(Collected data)
- - - - - - -

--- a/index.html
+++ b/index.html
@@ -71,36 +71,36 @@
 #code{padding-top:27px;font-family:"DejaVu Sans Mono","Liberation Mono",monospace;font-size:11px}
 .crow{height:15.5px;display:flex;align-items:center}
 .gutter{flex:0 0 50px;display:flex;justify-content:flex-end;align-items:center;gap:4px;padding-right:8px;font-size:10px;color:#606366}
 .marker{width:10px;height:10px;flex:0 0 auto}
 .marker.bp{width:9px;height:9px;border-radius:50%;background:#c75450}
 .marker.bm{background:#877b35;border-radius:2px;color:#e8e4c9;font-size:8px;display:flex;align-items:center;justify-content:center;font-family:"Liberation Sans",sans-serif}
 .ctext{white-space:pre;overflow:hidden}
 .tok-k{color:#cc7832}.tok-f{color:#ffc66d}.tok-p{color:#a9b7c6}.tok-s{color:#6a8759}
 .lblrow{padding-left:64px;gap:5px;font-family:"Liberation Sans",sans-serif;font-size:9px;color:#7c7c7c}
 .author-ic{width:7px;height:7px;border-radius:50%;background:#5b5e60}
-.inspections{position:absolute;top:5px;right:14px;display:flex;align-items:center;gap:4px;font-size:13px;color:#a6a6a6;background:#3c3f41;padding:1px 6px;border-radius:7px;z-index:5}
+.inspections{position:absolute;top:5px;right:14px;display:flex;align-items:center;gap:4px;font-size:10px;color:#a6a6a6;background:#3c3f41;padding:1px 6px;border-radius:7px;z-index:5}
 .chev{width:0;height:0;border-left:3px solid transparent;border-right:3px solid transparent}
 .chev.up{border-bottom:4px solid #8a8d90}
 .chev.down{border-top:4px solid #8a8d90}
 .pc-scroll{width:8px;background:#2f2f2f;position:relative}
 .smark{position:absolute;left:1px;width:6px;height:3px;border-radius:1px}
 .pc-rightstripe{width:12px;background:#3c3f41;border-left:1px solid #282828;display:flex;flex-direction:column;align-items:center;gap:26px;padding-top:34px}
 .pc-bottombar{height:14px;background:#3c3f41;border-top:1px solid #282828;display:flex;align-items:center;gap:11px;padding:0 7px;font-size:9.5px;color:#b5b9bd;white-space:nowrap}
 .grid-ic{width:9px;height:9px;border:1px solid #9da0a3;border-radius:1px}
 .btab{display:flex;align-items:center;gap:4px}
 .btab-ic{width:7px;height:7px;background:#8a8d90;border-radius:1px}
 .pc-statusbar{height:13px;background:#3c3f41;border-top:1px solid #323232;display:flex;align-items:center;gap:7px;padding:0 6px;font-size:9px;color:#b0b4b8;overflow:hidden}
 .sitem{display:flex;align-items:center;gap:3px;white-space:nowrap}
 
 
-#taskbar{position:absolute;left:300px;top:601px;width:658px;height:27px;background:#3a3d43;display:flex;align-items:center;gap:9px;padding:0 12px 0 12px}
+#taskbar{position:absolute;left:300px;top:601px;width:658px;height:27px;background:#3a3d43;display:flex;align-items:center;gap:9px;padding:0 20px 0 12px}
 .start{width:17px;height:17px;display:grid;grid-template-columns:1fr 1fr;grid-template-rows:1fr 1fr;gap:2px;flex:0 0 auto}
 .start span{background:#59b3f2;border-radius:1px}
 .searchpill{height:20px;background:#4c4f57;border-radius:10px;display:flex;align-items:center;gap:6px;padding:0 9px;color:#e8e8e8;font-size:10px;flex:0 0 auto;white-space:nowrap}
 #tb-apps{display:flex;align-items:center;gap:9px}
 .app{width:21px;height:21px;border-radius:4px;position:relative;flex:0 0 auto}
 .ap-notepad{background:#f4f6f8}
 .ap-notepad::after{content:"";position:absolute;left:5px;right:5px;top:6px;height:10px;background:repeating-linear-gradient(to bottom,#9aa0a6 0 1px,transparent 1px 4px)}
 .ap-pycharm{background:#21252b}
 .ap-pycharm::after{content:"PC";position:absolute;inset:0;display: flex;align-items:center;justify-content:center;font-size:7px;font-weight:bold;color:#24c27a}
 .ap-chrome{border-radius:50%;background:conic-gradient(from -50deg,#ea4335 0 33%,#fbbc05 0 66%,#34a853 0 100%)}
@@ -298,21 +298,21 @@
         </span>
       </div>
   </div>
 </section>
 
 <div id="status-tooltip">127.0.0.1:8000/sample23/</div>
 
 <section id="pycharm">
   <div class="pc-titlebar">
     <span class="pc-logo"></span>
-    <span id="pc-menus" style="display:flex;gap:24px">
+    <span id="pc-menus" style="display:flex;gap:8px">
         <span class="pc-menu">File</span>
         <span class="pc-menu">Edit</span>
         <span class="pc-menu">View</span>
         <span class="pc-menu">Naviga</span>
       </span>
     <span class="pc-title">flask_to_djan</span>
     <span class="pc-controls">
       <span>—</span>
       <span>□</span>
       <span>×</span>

- - - - - - -

- EXERCISE OBJECTIVE
What is wanted is the complete set of entries, returned verbatim.

- SOLUTION TO THE PROBLEM
--- a/index.html
+++ b/index.html
@@ -71,36 +71,36 @@
 #code{padding-top:27px;font-family:"DejaVu Sans Mono","Liberation Mono",monospace;font-size:11px}
 .crow{height:15.5px;display:flex;align-items:center}
 .gutter{flex:0 0 50px;display:flex;justify-content:flex-end;align-items:center;gap:4px;padding-right:8px;font-size:10px;color:#606366}
 .marker{width:10px;height:10px;flex:0 0 auto}
 .marker.bp{width:9px;height:9px;border-radius:50%;background:#c75450}
 .marker.bm{background:#877b35;border-radius:2px;color:#e8e4c9;font-size:8px;display:flex;align-items:center;justify-content:center;font-family:"Liberation Sans",sans-serif}
 .ctext{white-space:pre;overflow:hidden}
 .tok-k{color:#cc7832}.tok-f{color:#ffc66d}.tok-p{color:#a9b7c6}.tok-s{color:#6a8759}
 .lblrow{padding-left:64px;gap:5px;font-family:"Liberation Sans",sans-serif;font-size:9px;color:#7c7c7c}
 .author-ic{width:7px;height:7px;border-radius:50%;background:#5b5e60}
-.inspections{position:absolute;top:5px;right:14px;display:flex;align-items:center;gap:4px;font-size:13px;color:#a6a6a6;background:#3c3f41;padding:1px 6px;border-radius:7px;z-index:5}
+.inspections{position:absolute;top:5px;right:14px;display:flex;align-items:center;gap:4px;font-size:10px;color:#a6a6a6;background:#3c3f41;padding:1px 6px;border-radius:7px;z-index:5}
 .chev{width:0;height:0;border-left:3px solid transparent;border-right:3px solid transparent}
 .chev.up{border-bottom:4px solid #8a8d90}
 .chev.down{border-top:4px solid #8a8d90}
 .pc-scroll{width:8px;background:#2f2f2f;position:relative}
 .smark{position:absolute;left:1px;width:6px;height:3px;border-radius:1px}
 .pc-rightstripe{width:12px;background:#3c3f41;border-left:1px solid #282828;display:flex;flex-direction:column;align-items:center;gap:26px;padding-top:34px}
 .pc-bottombar{height:14px;background:#3c3f41;border-top:1px solid #282828;display:flex;align-items:center;gap:11px;padding:0 7px;font-size:9.5px;color:#b5b9bd;white-space:nowrap}
 .grid-ic{width:9px;height:9px;border:1px solid #9da0a3;border-radius:1px}
 .btab{display:flex;align-items:center;gap:4px}
 .btab-ic{width:7px;height:7px;background:#8a8d90;border-radius:1px}
 .pc-statusbar{height:13px;background:#3c3f41;border-top:1px solid #323232;display:flex;align-items:center;gap:7px;padding:0 6px;font-size:9px;color:#b0b4b8;overflow:hidden}
 .sitem{display:flex;align-items:center;gap:3px;white-space:nowrap}
 
 
-#taskbar{position:absolute;left:300px;top:601px;width:658px;height:27px;background:#3a3d43;display:flex;align-items:center;gap:9px;padding:0 12px 0 12px}
+#taskbar{position:absolute;left:300px;top:601px;width:658px;height:27px;background:#3a3d43;display:flex;align-items:center;gap:9px;padding:0 20px 0 12px}
 .start{width:17px;height:17px;display:grid;grid-template-columns:1fr 1fr;grid-template-rows:1fr 1fr;gap:2px;flex:0 0 auto}
 .start span{background:#59b3f2;border-radius:1px}
 .searchpill{height:20px;background:#4c4f57;border-radius:10px;display:flex;align-items:center;gap:6px;padding:0 9px;color:#e8e8e8;font-size:10px;flex:0 0 auto;white-space:nowrap}
 #tb-apps{display:flex;align-items:center;gap:9px}
 .app{width:21px;height:21px;border-radius:4px;position:relative;flex:0 0 auto}
 .ap-notepad{background:#f4f6f8}
 .ap-notepad::after{content:"";position:absolute;left:5px;right:5px;top:6px;height:10px;background:repeating-linear-gradient(to bottom,#9aa0a6 0 1px,transparent 1px 4px)}
 .ap-pycharm{background:#21252b}
 .ap-pycharm::after{content:"PC";position:absolute;inset:0;display: flex;align-items:center;justify-content:center;font-size:7px;font-weight:bold;color:#24c27a}
 .ap-chrome{border-radius:50%;background:conic-gradient(from -50deg,#ea4335 0 33%,#fbbc05 0 66%,#34a853 0 100%)}
@@ -298,21 +298,21 @@
         </span>
       </div>
   </div>
 </section>
 
 <div id="status-tooltip">127.0.0.1:8000/sample23/</div>
 
 <section id="pycharm">
   <div class="pc-titlebar">
     <span class="pc-logo"></span>
-    <span id="pc-menus" style="display:flex;gap:24px">
+    <span id="pc-menus" style="display:flex;gap:8px">
         <span class="pc-menu">File</span>
         <span class="pc-menu">Edit</span>
         <span class="pc-menu">View</span>
         <span class="pc-menu">Naviga</span>
       </span>
     <span class="pc-title">flask_to_djan</span>
     <span class="pc-controls">
       <span>—</span>
       <span>□</span>
       <span>×</span>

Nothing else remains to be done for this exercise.